● REQUIREMENT
Through the line with "absolute; border: 2px" and starting from the first line, return the records below word for word, with pictures left out.

★ ★ ★ ★

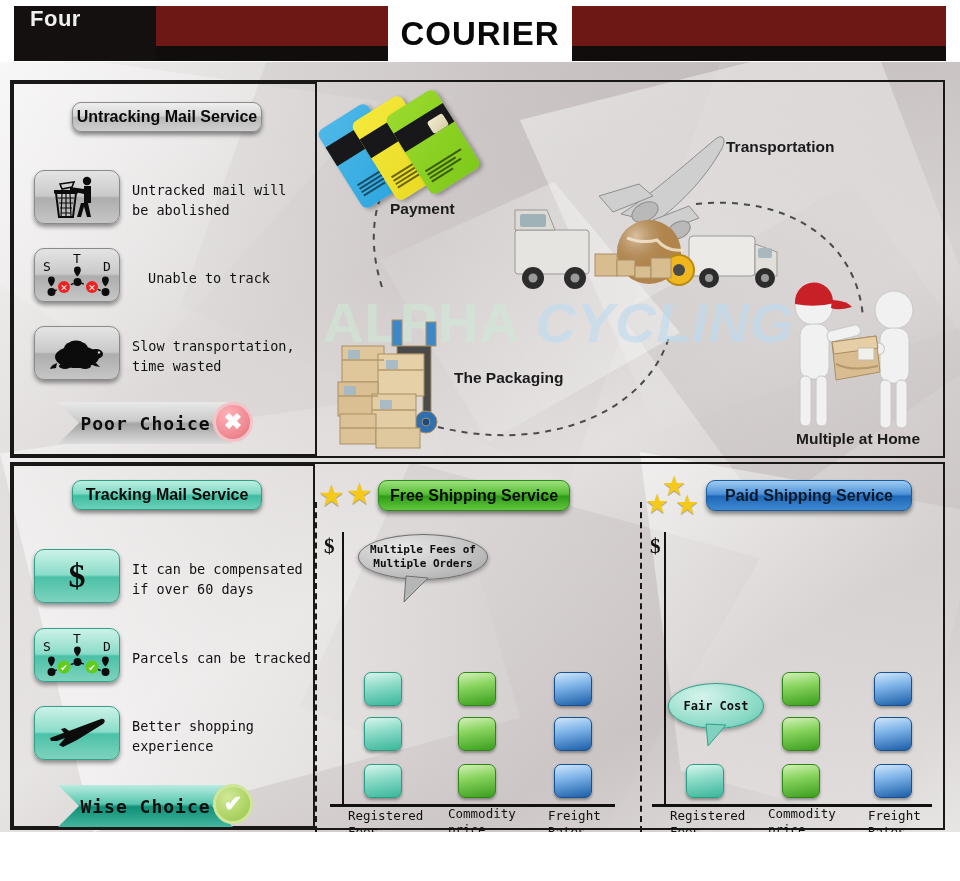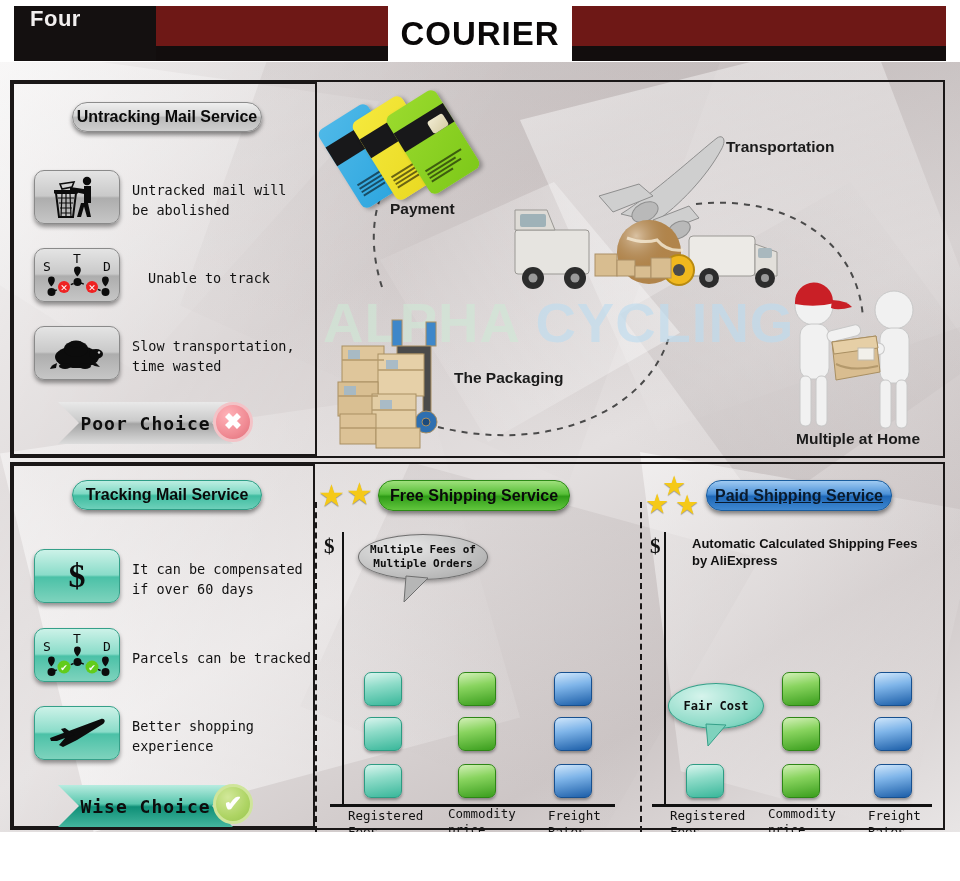--- a/index.html
+++ b/index.html
@@ -74,21 +74,21 @@
   .panel-bottom { left: 10px; top: 400px; width: 935px; height: 368px; }
   .inner-box    { position: absolute; border: 2px solid #1a1717; }
   .inner-top-left    { left: 12px; top: 20px;  width: 305px; height: 374px; }
   .inner-bottom-left { left: 12px; top: 402px; width: 303px; height: 364px; }
 
   .vdash { position: absolute; border-left: 2px dashed #1a1717; }
 
   
   .pill {
     position: absolute; display: flex; align-items: center; justify-content: center;
-    border-radius: 15px; font-size: 16px; font-weight: 600; color: #0a0a0a;
+    border-radius: 9px; font-size: 16px; font-weight: 600; color: #0a0a0a;
     box-shadow: 0 3px 4px rgba(0,0,0,0.45);
     text-align: left;
   }
   .pill-grey { background: linear-gradient(180deg,#efefef 0%,#d6d6d6 45%,#b9b9b9 52%,#cfcfcf 100%); border: 1px solid #8c8c8c; }
   .pill-teal { background: linear-gradient(180deg,#bdeee2 0%,#7fd9c4 45%,#3fbca0 53%,#6ed0ba 100%); border: 1px solid #2e9e86; }
   .pill-green{ background: linear-gradient(180deg,#9fe07c 0%,#57bf37 45%,#2f9c17 53%,#62c63e 100%); border: 1px solid #2c8a16; }
   .pill-blue { background: linear-gradient(180deg,#9fcaf2 0%,#4d92d8 45%,#1f68b8 53%,#3f88d0 100%); border: 1px solid #1a5d9e; }
 
   
   .tile {
@@ -124,21 +124,21 @@
 
   
   .proc { position: absolute; left: 318px; top: 20px; width: 625px; height: 374px; }
   .proc-label { position: absolute; font-size: 15.5px; font-weight: bold; color: #1b1b1b; }
   .watermark {
     position: absolute; left: 5px; top: 208px; width: 600px;
     font-size: 56px; font-weight: bold; color: #b9dff1; opacity: 0.62;
     letter-spacing: 1px; white-space: nowrap;
   }
   .wm-alpha { color: #cfe9d6; }
-  .wm-cyc { color: #bcdcf0; }
+  .wm-cyc { color: #bcdcf0; font-style: italic; }
 
   
   .card { position: absolute; width: 58px; height: 92px; border-radius: 7px; transform: rotate(-32deg); box-shadow: 2px 3px 4px rgba(0,0,0,0.3); }
   .card .stripe { position: absolute; left: 0; top: 18px; width: 100%; height: 22px; background: #18181a; }
   .card .lines { position: absolute; left: 7px; bottom: 10px; width: 42px; height: 16px; }
   .card .lines i { display: block; height: 2px; margin-bottom: 2px; background: rgba(0,0,0,0.55); }
 
   
   .boxpile { position: absolute; }
 
@@ -487,27 +487,26 @@
   <div class="coin coin-blue" style="left:554px; top:655px;"></div>
   <div class="coin coin-blue" style="left:554px; top:702px;"></div>
 
   <div class="col-label" style="left:348px; top:746px;">Registered<br>Fees</div>
   <div class="col-label" style="left:448px; top:744px;">Commodity<br>price</div>
   <div class="col-label" style="left:548px; top:746px;">Freight<br>Rates</div>
 
   <div class="star" style="left:662px; top:408px; font-size:27px;">★</div>
   <div class="star" style="left:645px; top:426px; font-size:27px;">★</div>
   <div class="star" style="left:675px; top:427px; font-size:27px;">★</div>
-  <div class="pill pill-blue" style="left:706px; top:418px; width:186px; height:31px; color:#0a1a2c;text-decoration:underline;">Paid Shipping Service</div>
+  <div class="pill pill-blue" style="left:706px; top:418px; width:206px; height:31px; color:#0a1a2c;">Paid Shipping Service</div>
 
   <div class="dollar" style="left:650px; top:472px;">$</div>
   <div class="axis-v" style="left:664px; top:470px; height:275px;"></div>
   <div class="axis-h" style="left:652px; top:742px; width:280px;"></div>
 
-  <div class="note-txt" style="left:692px; top:473px; width:232px;">Automatic Calculated Shipping Fees by AliExpress</div>
 
   <div class="bubble bubble-teal" style="left:668px; top:621px; width:96px; height:46px; font-size:12px;">Fair Cost</div>
   <svg style="position:absolute; left:700px; top:660px;" width="34" height="26">
     <path d="M6 2 L26 3 L8 24 Z" fill="#7fd2bd" stroke="#35a089" stroke-width="1"></path>
   </svg>
 
   <div class="coin coin-teal" style="left:686px; top:702px;"></div>
   <div class="coin coin-green" style="left:782px; top:610px;"></div>
   <div class="coin coin-green" style="left:782px; top:655px;"></div>
   <div class="coin coin-green" style="left:782px; top:702px;"></div>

★ ★ ★ ★

● RESULT FOR THIS EXERCISE
--- a/index.html
+++ b/index.html
@@ -74,21 +74,21 @@
   .panel-bottom { left: 10px; top: 400px; width: 935px; height: 368px; }
   .inner-box    { position: absolute; border: 2px solid #1a1717; }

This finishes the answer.